> [Supplied records]
---

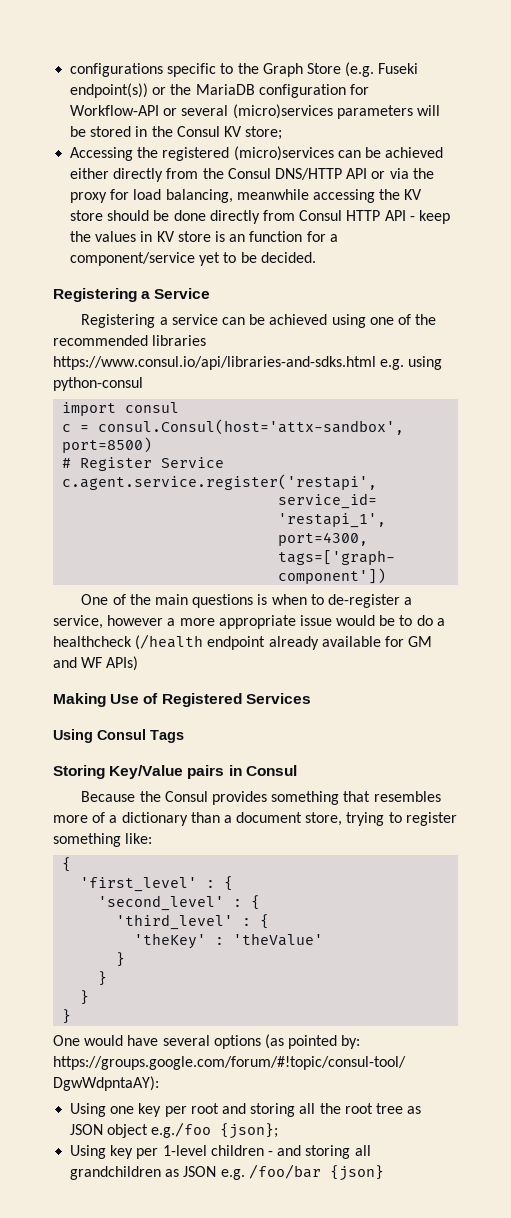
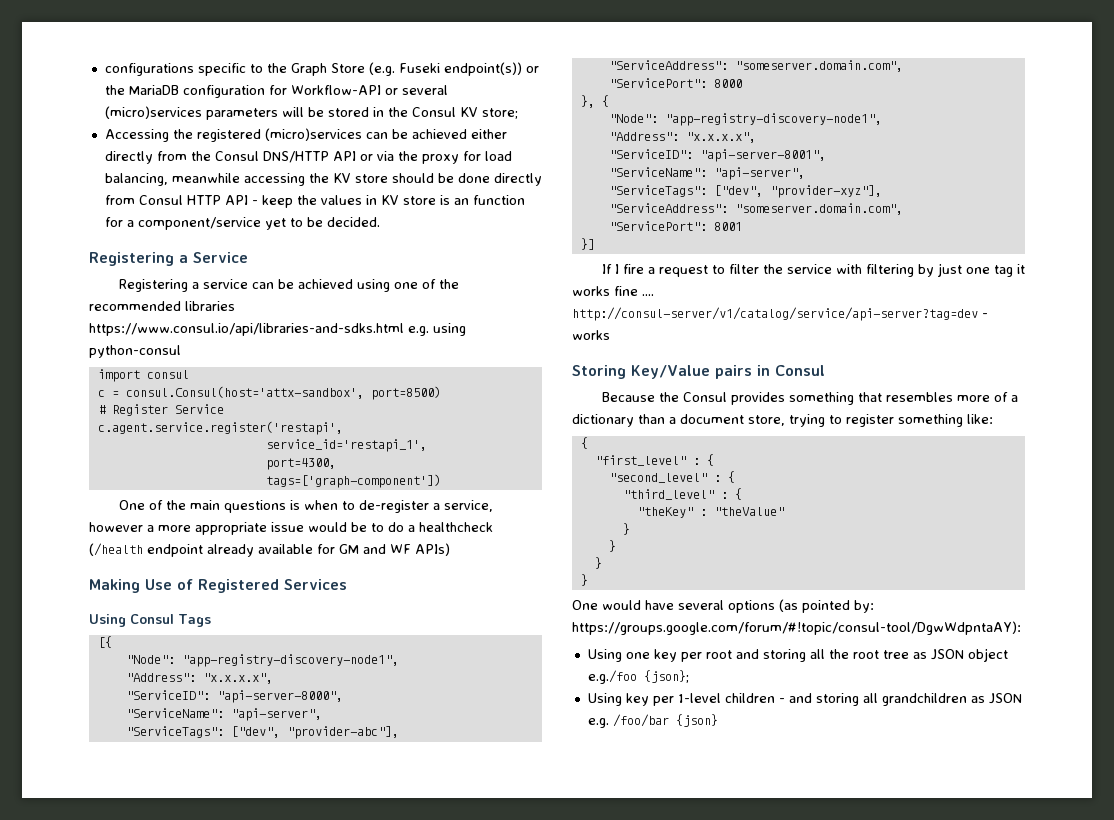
(184, 736) none -> [97,636,112,648] [125,654,399,667] [125,673,273,684] [125,690,343,703] [125,708,322,721] [125,726,399,739] [608,60,903,72] [608,78,742,88] [580,95,609,108] [608,113,882,126] [608,132,756,143] [608,149,826,162] [608,167,805,180] [608,185,882,198] [608,203,903,215] [608,221,742,231] [580,238,595,250] [601,263,1025,277] [572,286,654,296] [572,307,988,321] [572,330,610,340] // [{ // "Node": "app-registry-discovery-node1", // "Address": "x.x.x.x", // "ServiceID": "api-server-8000", // "ServiceName": "api-server", // "ServiceTags": ["dev", "provider-abc"], // "ServiceAddress": "someserver.domain.com", // "ServicePort": 8000 // }, { // "Node": "app-registry-discovery-node1", // "Address": "x.x.x.x", // "ServiceID": "api-server-8001", // "ServiceName": "api-server", // "ServiceTags": ["dev", "provider-xyz"], // "ServiceAddress": "someserver.domain.com", // "ServicePort": 8001 // }] // If I fire a request to filter the service with filtering by just one tag it works fine .... http://consul-server/v1/catalog/service/api-server?tag=dev - works
[80,876,234,892] [98,895,261,911] [116,914,270,930] [134,933,324,949] 'first_level' : { // 'second_level' : { // 'third_level' : { // 'theKey' : 'theValue' -> [594,454,714,466] [608,471,735,483] [622,488,742,500] [636,507,784,518] "first_level" : { // "second_level" : { // "third_level" : { // "theKey" : "theValue"

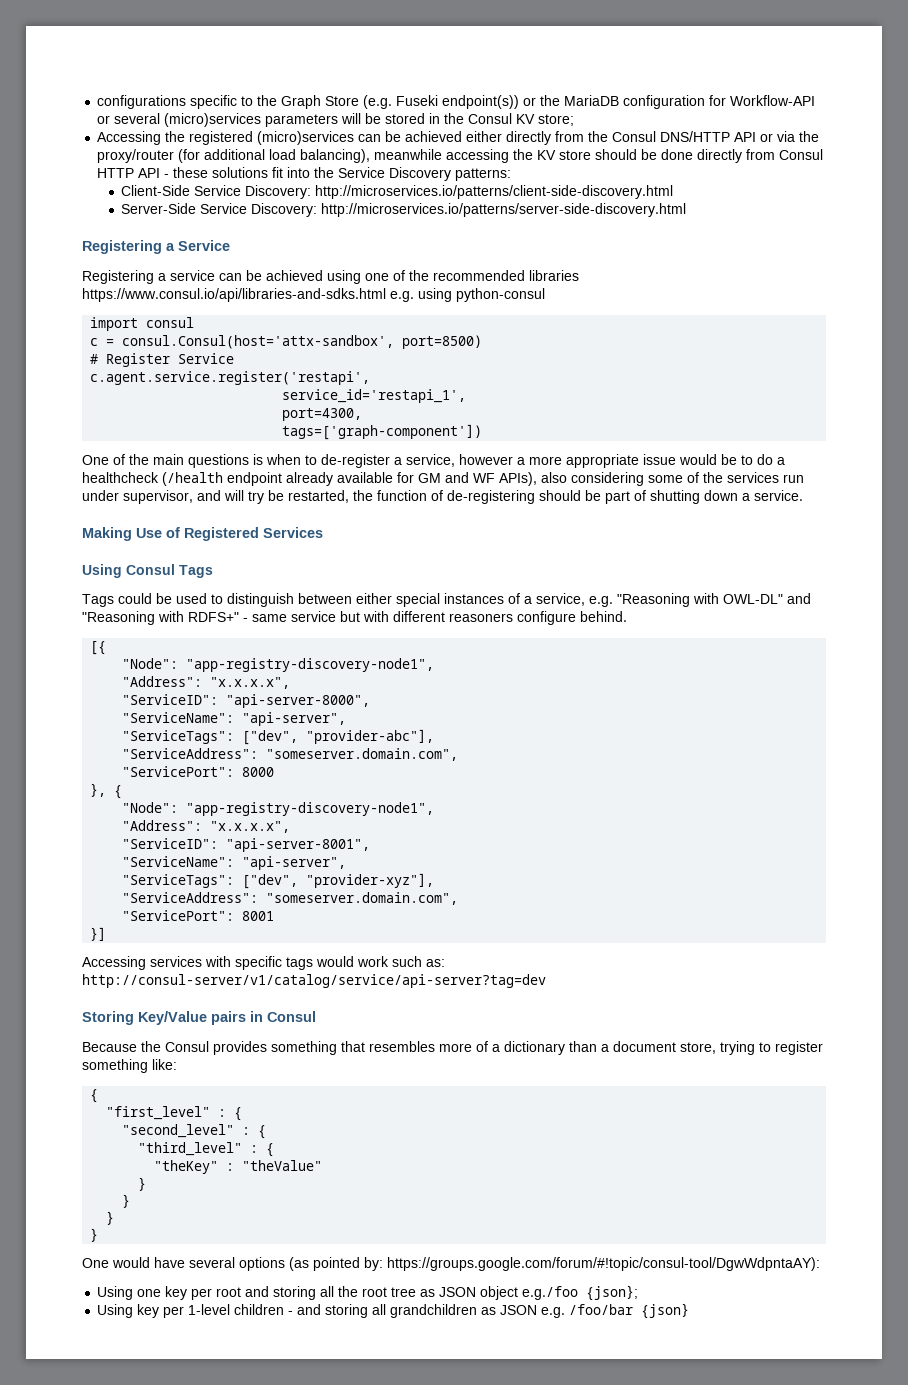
[421,151,512,164] [104,173,168,186] proxy for load balancing, -> [97,149,371,163] proxy/router (for additional load balancing),
[261,195,525,208] [104,217,380,230] keep the values in KV store is an function for a component/service yet to be decided. -> [173,167,512,181] [121,185,674,199] [121,203,687,217] these solutions fit into the Service Discovery patterns: // Client-Side Service Discovery: http://microservices.io/patterns/client-side-discovery.html // Server-Side Service Discovery: http://microservices.io/patterns/server-side-discovery.html
[415,543,450,556] APIs) -> [499,472,804,486] [82,490,803,504] APIs), also considering some of the services run under supervisor, and will try be restarted, the function of de-registering should be part of shutting down a service.
(211, 620) none -> [82,593,811,607] [82,611,627,625] // Tags could be used to distinguish between either special instances of a service, e.g. "Reasoning with OWL-DL" and "Reasoning with RDFS+" - same service but with different reasoners configure behind.
[601,263,1025,277] [572,286,654,296] If I fire a request to filter the service with filtering by just one tag it works fine .... -> [82,956,445,970] Accessing services with specific tags would work such as:
[982,313,988,318] [572,330,610,340] - works -> (546, 981) none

---

> [What the task asks] Output all the material verbatim, skipping every image.

> [Response box]
(184, 736) none -> [97,636,112,648] [125,654,399,667] [125,673,273,684] [125,690,343,703] [125,708,322,721] [125,726,399,739] [608,60,903,72] [608,78,742,88] [580,95,609,108] [608,113,882,126] [608,132,756,143] [608,149,826,162] [608,167,805,180] [608,185,882,198] [608,203,903,215] [608,221,742,231] [580,238,595,250] [601,263,1025,277] [572,286,654,296] [572,307,988,321] [572,330,610,340] // [{ // "Node": "app-registry-discovery-node1", // "Address": "x.x.x.x", // "ServiceID": "api-server-8000", // "ServiceName": "api-server", // "ServiceTags": ["dev", "provider-abc"], // "ServiceAddress": "someserver.domain.com", // "ServicePort": 8000 // }, { // "Node": "app-registry-discovery-node1", // "Address": "x.x.x.x", // "ServiceID": "api-server-8001", // "ServiceName": "api-server", // "ServiceTags": ["dev", "provider-xyz"], // "ServiceAddress": "someserver.domain.com", // "ServicePort": 8001 // }] // If I fire a request to filter the service with filtering by just one tag it works fine .... http://consul-server/v1/catalog/service/api-server?tag=dev - works
[80,876,234,892] [98,895,261,911] [116,914,270,930] [134,933,324,949] 'first_level' : { // 'second_level' : { // 'third_level' : { // 'theKey' : 'theValue' -> [594,454,714,466] [608,471,735,483] [622,488,742,500] [636,507,784,518] "first_level" : { // "second_level" : { // "third_level" : { // "theKey" : "theValue"

[421,151,512,164] [104,173,168,186] proxy for load balancing, -> [97,149,371,163] proxy/router (for additional load balancing),
[261,195,525,208] [104,217,380,230] keep the values in KV store is an function for a component/service yet to be decided. -> [173,167,512,181] [121,185,674,199] [121,203,687,217] these solutions fit into the Service Discovery patterns: // Client-Side Service Discovery: http://microservices.io/patterns/client-side-discovery.html // Server-Side Service Discovery: http://microservices.io/patterns/server-side-discovery.html
[415,543,450,556] APIs) -> [499,472,804,486] [82,490,803,504] APIs), also considering some of the services run under supervisor, and will try be restarted, the function of de-registering should be part of shutting down a service.
(211, 620) none -> [82,593,811,607] [82,611,627,625] // Tags could be used to distinguish between either special instances of a service, e.g. "Reasoning with OWL-DL" and "Reasoning with RDFS+" - same service but with different reasoners configure behind.
[601,263,1025,277] [572,286,654,296] If I fire a request to filter the service with filtering by just one tag it works fine .... -> [82,956,445,970] Accessing services with specific tags would work such as:
[982,313,988,318] [572,330,610,340] - works -> (546, 981) none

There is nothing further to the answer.